Roland picked Oy up and stroked him. 'Good!' he murmured into Oy's ear. In truth, he was almost overwhelmed with surprise and gratitude. He had hoped for something, but this careful response was amazing. And he had few doubts about the accuracy of the count. 'Good boy!'
'Oy! Ake!'
Yes, Jake. Jake was the problem. Jake, to whom he had made a promise he intended to keep.
The gunslinger thought deeply in his strange fashion—that combination of dry pragmatism and wild intuition which had probably come from his strange grandmother, Deidre the Mad, and had kept him alive all these years after his old companions had passed. Now he was depending on it to keep Jake alive, too.
He picked Oy up again, knowing Jake might live—might—but the bumbler was almost certainly going to die. He whispered several simple words into Oy's cocked ear, repeating them over and over. At last he ceased speaking and returned him to the ventilator shaft. 'Good boy,' he whispered. 'Go on, now. Get it done. My heart goes with you.'
'Oy! Art! Ake!' the bumbler whispered, and then scurried off into the darkness again.
Roland waited for all hell to break loose.
30
ASK ME A QUESTION, Eddie Dean of New York. And it better be a good one . . . if it's not, you and your woman are going to die, no matter where you came from.

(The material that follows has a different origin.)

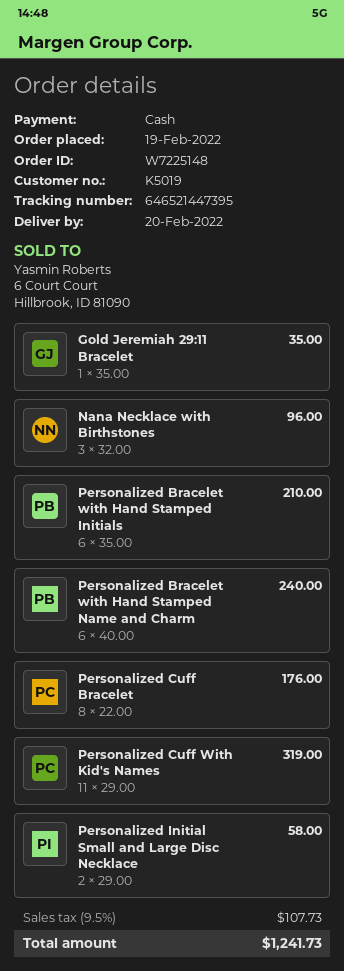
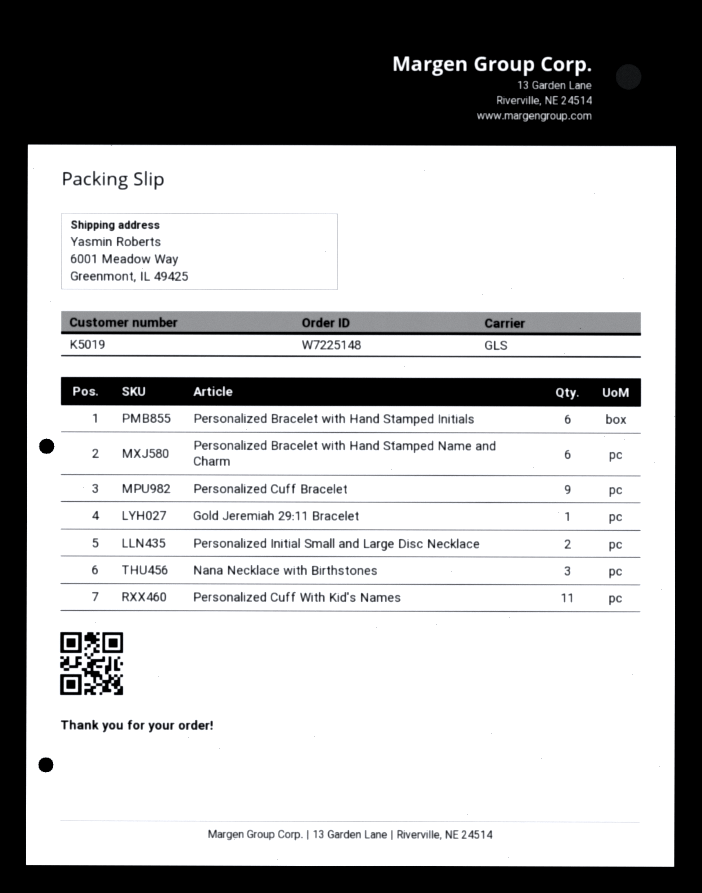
Personalized Cuff Bracelet: 8 -> 9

And, dear God, how did you respond to something like that?
The dark red light had gone out; now the pink one reappeared. 'Hurry,' the faint voice of Little Blaine urged them. 'He's worse than ever before . . . hurry or he'll kill you!'
Eddie was vaguely aware that flocks of disturbed pigeons were still swooping aimlessly through the Cradle, and that some of them had smashed headfirst into the pillars and dropped dead on the floor.
'What does it want?' Susannah hissed at the speaker and the voice of Little Blaine somewhere behind it. 'For God's sake, what does it want?'
No reply. And Eddie could feel any period of grace they might have started with slipping away. He thumbed the TALK/LISTEN and spoke with frantic vivacity as the sweat trickled down his cheeks and neck.
Ask me a question.
'So—Blaine! What have you been up to these last few years? I guess you haven't been doing the old southeast run, huh? Any reason why not? Haven't been feeling up to snuff?'
No sound but the rustle and flap of the pigeons. In his mind he saw Ardis trying to scream as his cheeks melted and his tongue caught fire.
He felt the hair on the nape of his neck stirring and clumping together. Fear? Or gathering electricity?
Hurry . . . he's worse than ever before.
'Who built you, anyway?' Eddie asked frantically, thinking: If I only knew what the fucking thing wanted! 'Want to talk about that? Was it the Grays? Nah . . . probably the Great Old Ones, right? Or . . .'
He trailed off. Now he could feel Blaine's silence as a physical weight on his skin, like fleshy, groping hands.
'What do you want?' he shouted. 'Just what in hell do you want to hear?'
No answer—but the buttons on the box were glowing an angry dark red again, and Eddie knew their time was almost up. He could hear a low buzzing sound nearby—a sound like an electrical generator—and he didn't believe that sound was just his imagination, no matter how much he wanted to think so.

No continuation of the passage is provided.